MTS Announces First Quarter 2013 Financial Results
MTS Reports Operating Profit of $420,000; Operating Activities Generate $1.0 Million in Cash Flow in the First Quarter
The Company's Audit Committee and Board of Directors Approved an Update to the Compensation Terms of Mr. Yaakov Goldman that are Equal to the Amounts Paid to the Company's Outside Directors
RA'ANANA, Israel, May 9, 2013 /PRNewswire/ -- MTS – Mer Telemanagement Solutions Ltd. (Nasdaq Capital Market: MTSL), a global provider of Mobile Virtual Network Enabler (MVNE), Mobile Money and telecommunications expense management (TEM) solutions and services, today announced its financial results for the first quarter of 2013.
Revenues for the first quarter of 2013 were $3.3 million, compared with $3.0 million in revenues during the same quarter last year. The Company's operating profit was $420,000 in the first quarter of 2013, compared to operating profit of $280,000 in the first quarter of 2012. Net income in the first quarter was $344,000, or $0.07 per diluted share, compared to net income of $310,000, or $0.07 per diluted share, in the first quarter of 2012. As of March 31, 2013, MTS had cash and marketable securities of $5.4 million as compared to $4.3 million as of December 31, 2012.
"Our first quarter results were in line with our expectations. The Company is continuing to develop its Mobile Virtual Network Enabler (MVNE) activity and to promote both this activity and the Company's Telecom Expense Management products through partners, new customer acquisitions and expanding our existing customer base. In parallel, we are closely monitoring our operating expenses and we will make the necessary adjustments based on the business needs and changes we see," said Eytan Bar, CEO of MTS.

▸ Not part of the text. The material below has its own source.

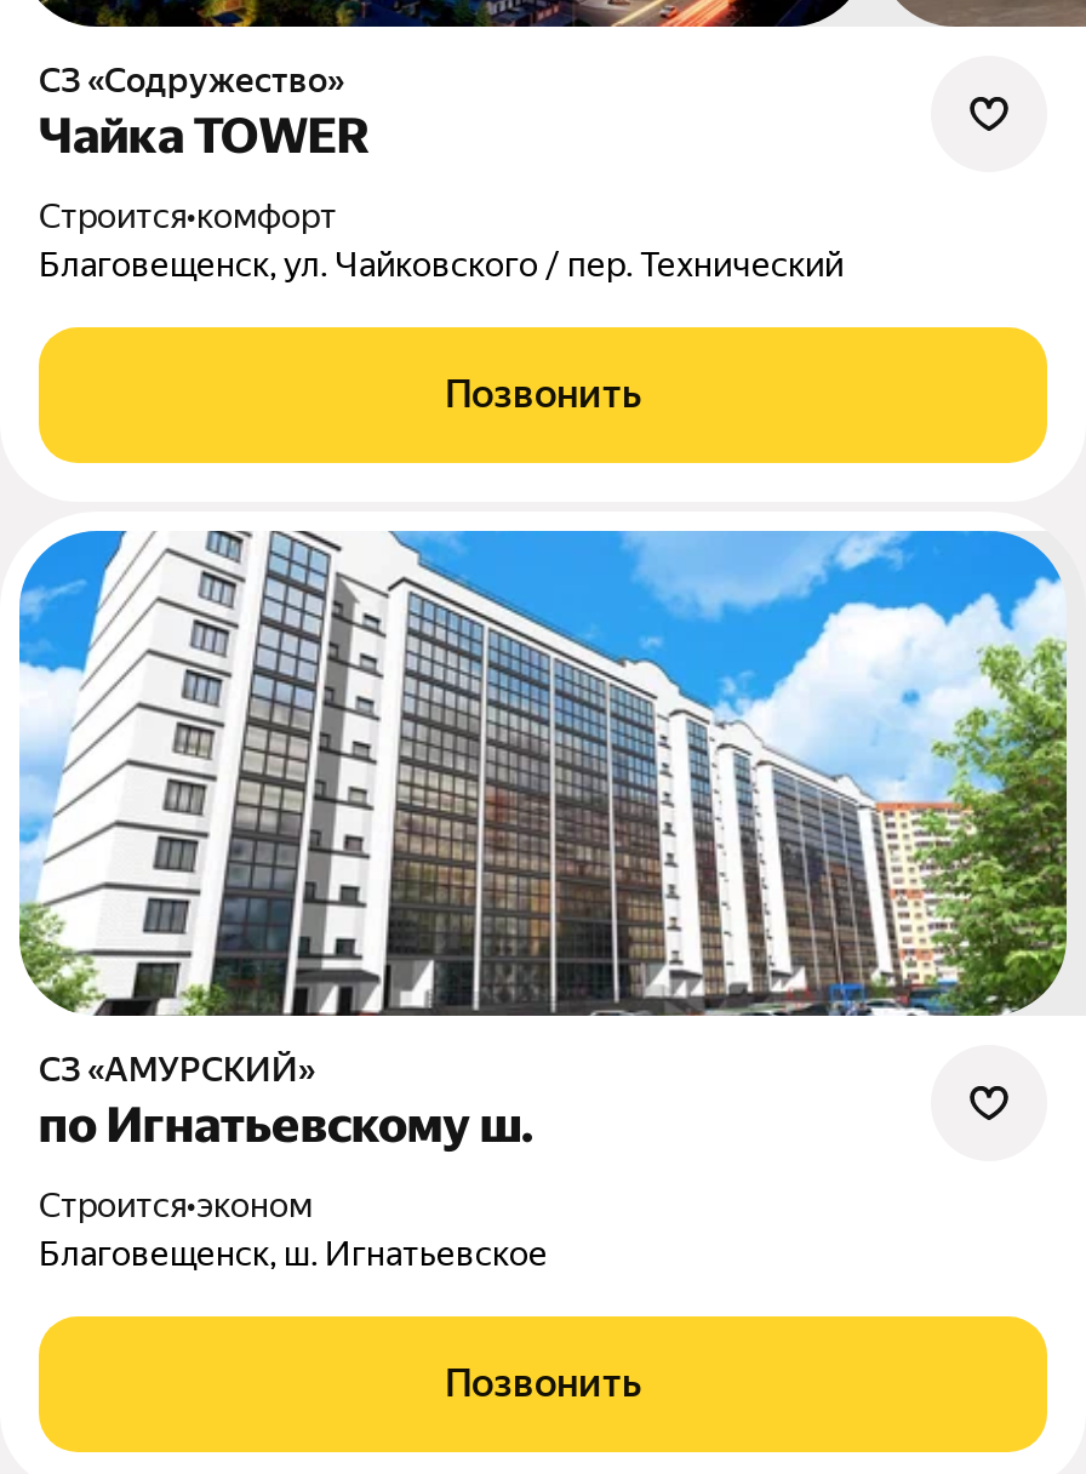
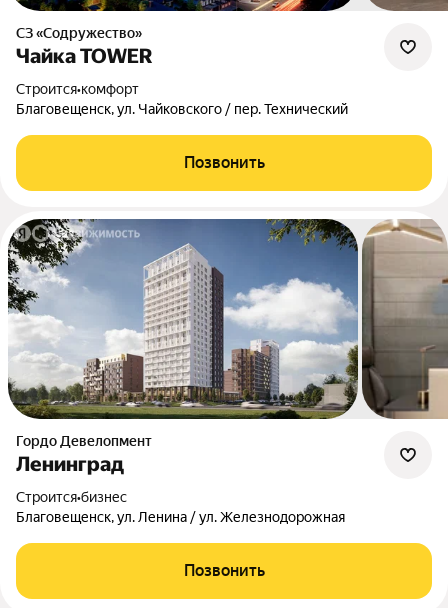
[17,529,1079,1154] [image] | СЗ «АМУРСКИЙ» | по Игнатьевскому ш. -> [7,218,445,476] [image] | Гордо Девелопмент | Ленинград
[39,1186,548,1273] Строится•эконом | Благовещенск, ш. Игнатьевское -> [16,489,345,525] Строится•бизнес | Благовещенск, ул. Ленина / ул. Железнодорожная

The Company further announced today that in meetings held during May 2013, the Company's audit committee and board of directors approved a resolution that the compensation terms of Mr. Yaakov Goldman, a director and member of the audit committee, be equal to the compensation terms of the Company's outside directors, as defined under Israeli law.
Pursuant to the approval of the audit committee and board of directors, effective May 8, 2013, Mr. Goldman will be entitled to receive an annual fee, payable quarterly, of NIS 30,500 (currently approximately $8,500) and a per meeting attendance fee of NIS 1,700 (currently approximately $470). He previously received an annual fee of $16,800 and a per meeting fee of $400. The Company's audit committee and board of directors determined that the payment of the aforementioned sums to Mr. Goldman complies with the requirement set forth in Regulation 1A(2) of the Israeli Companies Regulations (Relief for Transactions with Interested Parties), 2000 (the "Relief Regulations") as they do not exceed the maximum amounts applicable to the compensation of the Company's outside directors pursuant to the terms of the Israeli Companies Regulations (Rules regarding Compensation and Expense Reimbursement of Outside Directors), 2000.

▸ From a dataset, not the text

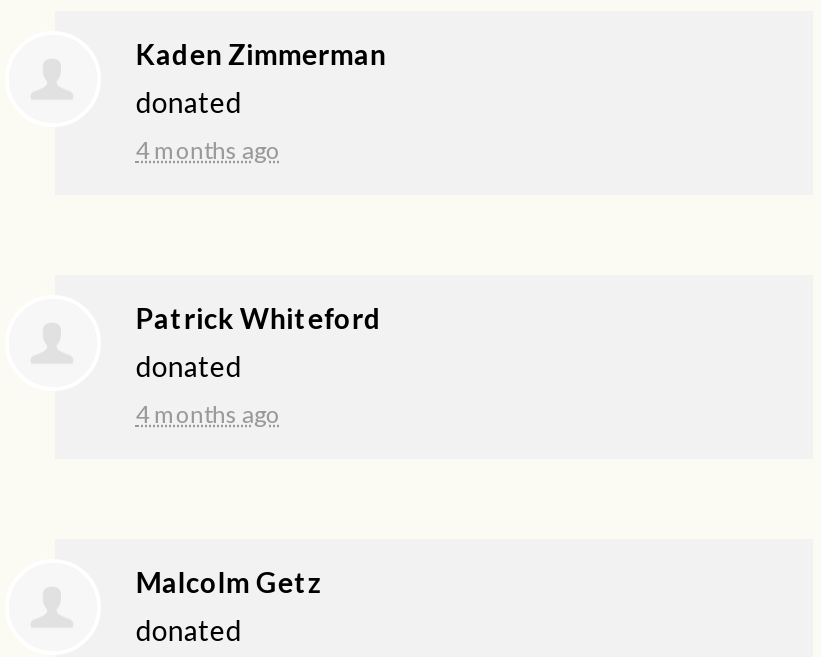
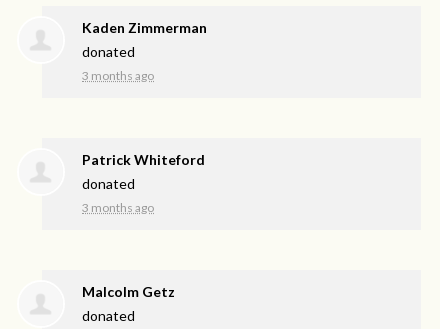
[136,134,280,164] 4 months ago -> [82,68,154,83] 3 months ago
[136,398,280,428] 4 months ago -> [82,200,154,215] 3 months ago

In accordance with Regulation 1C of the Relief Regulations, if one or more shareholders holding at least one percent of the Company's issued share capital or voting rights notifies the Company in writing of their objection to the provision of this relief no later than fourteen days from publication of this press release, the relief based on Regulation 1A(2) will not apply and the change in the terms of Mr. Goldman's compensation will be subject to approval by the Company's shareholders as required by the Israeli Companies Law, 1999.
About MTS
Mer Telemanagement Solutions Ltd. (MTS) is a worldwide provider of Telecom Expense Management (TEM) and Mobile Virtual Network Operators and Enablers (MVNO/MVNE) and Mobile Money services and solutions used by mobile service providers.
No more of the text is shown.